Но читать она не стала. Ее охватила летаргия беременности, и она просиживала на террасе, глядя на гору и почти ничего не делая. Мимо проходили люди. Солидные итальянские крестьяне в черных одеждах гнали стада коз и овец. Странные природопоклонники — бородатые, улыбающиеся, в очках, с ореховой кожей и голыми щиколотками, торчащими из домодельных сандалий под подолами хламид, в которых было что-то библейское. Женщины в вышитых платьях, с цветами в волосах. Бродячие музыканты с лютнями. Торопливые, деловитые священники. Толстые кюре. Флоренция почти не разбирала акцента Амалии и наконец поняла, что молодая женщина выучила несколько итальянских слов сверх своего родного диалекта и может говорить простые, необходимые вещи, но не поддерживать разговор.

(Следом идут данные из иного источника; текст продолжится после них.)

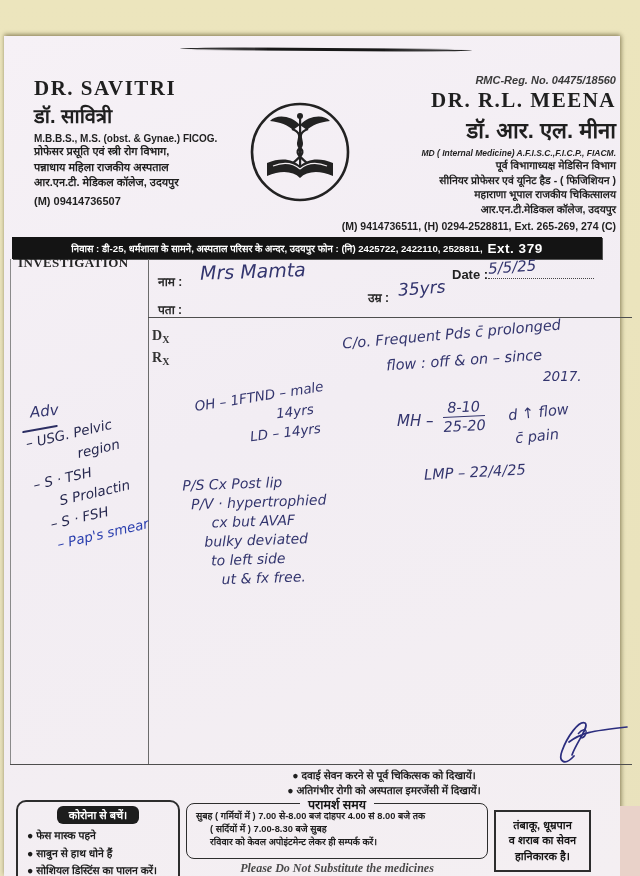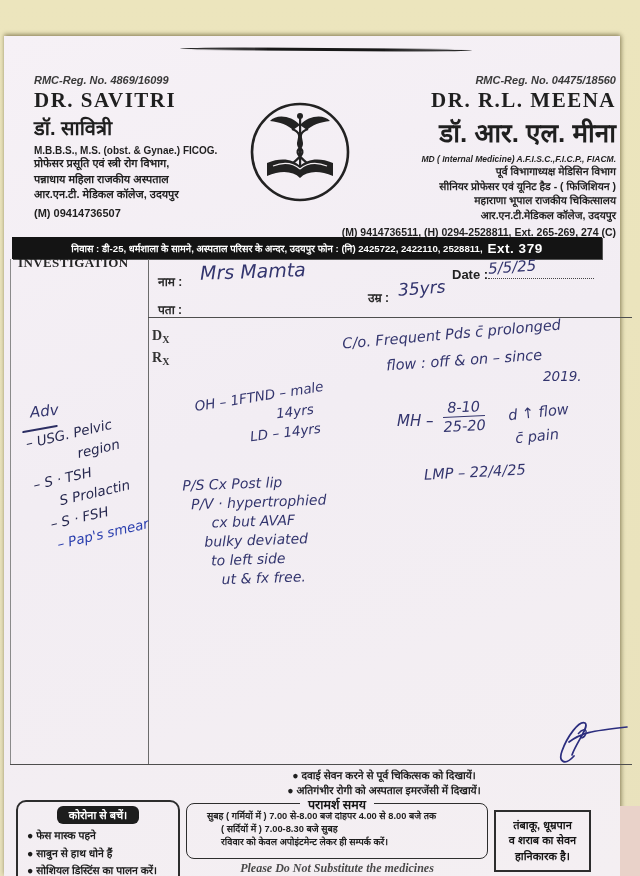--- a/index.html
+++ b/index.html
@@ -11,21 +11,21 @@
     box-shadow:0 -2px 4px rgba(90,80,40,.45), 2px 0 4px rgba(90,80,40,.35); }
   .crease { position:absolute; left:180px; top:48px; width:292px; height:3px; background:#191919; border-radius:50%; filter:blur(.7px); transform:rotate(.4deg); }
   .pink-corner { position:absolute; right:0; bottom:0; width:20px; height:70px; background:#e9d2c9; }
 
   
   .doc-left { position:absolute; left:34px; top:74px; width:235px; color:#1f1f1f; }
   .doc-right { position:absolute; right:24px; top:74px; width:310px; text-align:right; color:#1f1f1f; }
   .reg { font-size:11px; font-weight:bold; font-style:italic; color:#3a3a3a; }
   .name-en { font-family:"Liberation Serif", serif; font-size:21px; font-weight:bold; letter-spacing:1.5px; margin-top:2px; }
   .name-hi { font-size:20px; font-weight:bold; margin-top:1px; }
-  .name-hi-r { font-size:26px; font-weight:bold; margin-top:1px; }
+  .name-hi-r { font-size:22px; font-weight:bold; margin-top:1px; }
   .degrees { font-size:10px; font-weight:bold; margin-top:4px; }
   .degrees-r { font-size:8.5px; font-weight:bold; font-style:italic; margin-top:4px; }
   .hline-txt { font-size:11px; font-weight:bold; line-height:15.5px; }
   .hline-txt-r { font-size:10.5px; font-weight:bold; line-height:14.5px; }
   .phone { font-size:11px; font-weight:bold; margin-top:4px; }
 
   .logo { position:absolute; left:247px; top:97px; width:106px; height:112px; }
 
   .addr-bar { position:absolute; left:12px; top:237px; width:590px; height:22px; background:#141414;
     color:#fff; display:flex; align-items:center; justify-content:center; gap:5px; white-space:nowrap;
@@ -71,36 +71,35 @@
   .blue-ink { color:#2b3fae; }
 
   .sig { position:absolute; left:534px; top:710px; }
 
   
   .notes { position:absolute; left:148px; top:768px; width:472px; text-align:center; font-size:10.5px; font-weight:bold; color:#1f1f1f; line-height:14.5px; }
   .rbox { position:absolute; border:2px solid #2d2d2d; border-radius:10px; background:transparent; }
   .corona { left:16px; top:800px; width:164px; height:86px; padding-top:4px; }
   .corona-badge { width:fit-content; margin:0 auto 3px; background:#1d1d1d; color:#fff; font-size:11px; font-weight:bold; padding:1px 12px 2px; border-radius:6px; }
   .corona-item { font-size:10.5px; font-weight:bold; color:#1c1c1c; padding-left:9px; line-height:17.5px; white-space:nowrap; }
-  .timing-box { left:186px; top:803px; width:302px; height:56px; border-width:1.5px; border-radius:8px; padding:6px 20px 0; }
+  .timing-box { left:186px; top:803px; width:302px; height:56px; border-width:1.5px; border-radius:8px; padding:6px 9px 0; }
   .timing-head { position:absolute; left:186px; top:796px; width:302px; text-align:center; }
   .timing-head span { background:#f3eef3; padding:0 8px; font-size:12.5px; font-weight:bold; color:#161616; position:relative; top:-1px; }
   .timing-line { font-size:9.3px; font-weight:bold; color:#1d1d1d; line-height:13px; white-space:nowrap; }
   .subst { position:absolute; left:186px; top:861px; width:302px; text-align:center; font-family:"Liberation Serif", serif; font-style:italic; font-weight:bold; font-size:12px; color:#4a4a4a; }
   .tobacco { left:494px; top:810px; width:97px; height:62px; display:flex; flex-direction:column; justify-content:center; text-align:center; font-size:11px; font-weight:bold; color:#161616; line-height:15.5px; border-radius:0; }
 </style>
 </head>
 <body>
 
 <div id="scan">
   <div class="paper"></div>
   <div class="crease"></div>
 
   <div class="doc-left">
-    <div class="reg">RMC-Reg. No. 4869/16099</div>
     <div class="name-en">DR.  SAVITRI</div>
     <div class="name-hi">डॉ. सावित्री</div>
     <div class="degrees">M.B.B.S., M.S. (obst. &amp; Gynae.) FICOG.</div>
     <div class="hline-txt">प्रोफेसर प्रसूति एवं स्त्री रोग विभाग,</div>
     <div class="hline-txt">पन्नाधाय महिला राजकीय अस्पताल</div>
     <div class="hline-txt">आर.एन.टी. मेडिकल कॉलेज, उदयपुर</div>
     <div class="phone">(M) 09414736507</div>
   </div>
 
   <div class="logo">
@@ -149,21 +148,21 @@
   <div class="plabel" style="left:368px; top:289px;">उम्र :</div>
   <div class="dxrx" style="left:152px; top:328px;"><span>D</span><span class="sub">X</span></div>
   <div class="dxrx" style="left:152px; top:350px;"><span>R</span><span class="sub">X</span></div>
 
   <div class="hw hw-name">Mrs  Mamta</div>
   <div class="hw hw-date">5/5/25</div>
   <div class="hw hw-age">35yrs</div>
 
   <div class="hw hw-c1">C/o.  Frequent Pds c̄ prolonged</div>
   <div class="hw hw-c2">flow : off &amp; on  – since</div>
-  <div class="hw hw-c3">2019.</div>
+  <div class="hw hw-c3">2017.</div>
 
   <div class="hw hw-oh1">OH – 1FTND – male</div>
   <div class="hw hw-oh2">14yrs</div>
   <div class="hw hw-oh3">LD – 14yrs</div>
 
   <div class="hw hw-mh">MH –</div>
   <div class="hw hw-frac">
     <span class="num">8-10</span>
     <span class="den">25-20</span>
   </div>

Флоренция ходила в клинику — сначала ездила на двуколке с пони, потом стала ходить пешком — и там целыми днями очищала организм овощными соками и водой, принимала солнечные ванны, лежа в льняной рубахе на длинном диванчике с филенчатой спинкой. У доктора были добрые руки. Он сказал ей, что она должна воздержаться от употребления любой животной пищи. Он понял положение Флоренции и, как она подумала, осудил ее. Флоренция пала духом, ибо как ей было не пасть духом? Но тут явился неожиданный спаситель.
Некоторые люди в клинике были на особом положении — не врачи, не пациенты и не слуги; они, по-видимому, работали здесь в обмен на психиатрическую и медицинскую помощь. Врач спросил Флоренцию, не думает ли она, что психиатрия ей поможет, и Флоренция отказалась — с силой, которой в себе не ощущала. Ее самостоятельность была под ужасной угрозой — из-за Метли, из-за растущего в ней существа, из-за ее зависимого положения. Флоренция не хотела ни с кем разговаривать и не хотела, чтобы с ней разговаривали. Она дочь солдата. Она старалась держать спину. Она чувствовала, что растворяется, превращается в желе, но не хотела, чтобы кто-либо это видел.
У одного из помощников в клинике была огромная копна спутанных золотых волос, как у льва или одуванчика, относительно аккуратная борода, которую он время от времени подстригал, и кроткое, голубоглазое, слегка отсутствующее лицо. Он ходил в чем-то вроде белого больничного халата и в сандалиях. Он поправлял подушки под спиной у Флоренции и клал их именно так, как надо. Он замечал, когда ее начинало тошнить, и замечал, когда ее желудок успокаивался, и приносил ей овощной суп, который явно выиграл бы от добавления масла и соли, но все же был съедобен.
— На этой неделе не так тошнит, — как-то раз объявил помощник по-английски. — Теперь будет легче.
В другой раз он сказал ей:
— Вам одиноко.
Если бы он спросил, она бы отрицала. Но это была констатация факта.
— Вам нужен хлеб, — сказал он. — Вы голодны.
Он всегда оказывался прав. Он представился Габриэлем Гольдвассером. Он оказался австрийцем.
— Я учился на психоаналитика, — сказал он.
— А теперь?
— А теперь я прихожу в себя после обучения на психоаналитика.
Они подружились. Очень осторожно, вежливо подружились.
— Здесь вам должны оказывать почести, — сказал он ей. — Солнцепоклонники там, в деревне, хотят вернуться к древнему матриархату. Долой бородатых отцов, которые суть корень всех зол.
— Мне здесь не место, — сказала Флоренция. — Моя мать была итальянка, но она умерла, когда я родилась.
Она замолчала, думая о смерти в родах. Габриэль Гольдвассер ответил на ее невысказанную мысль.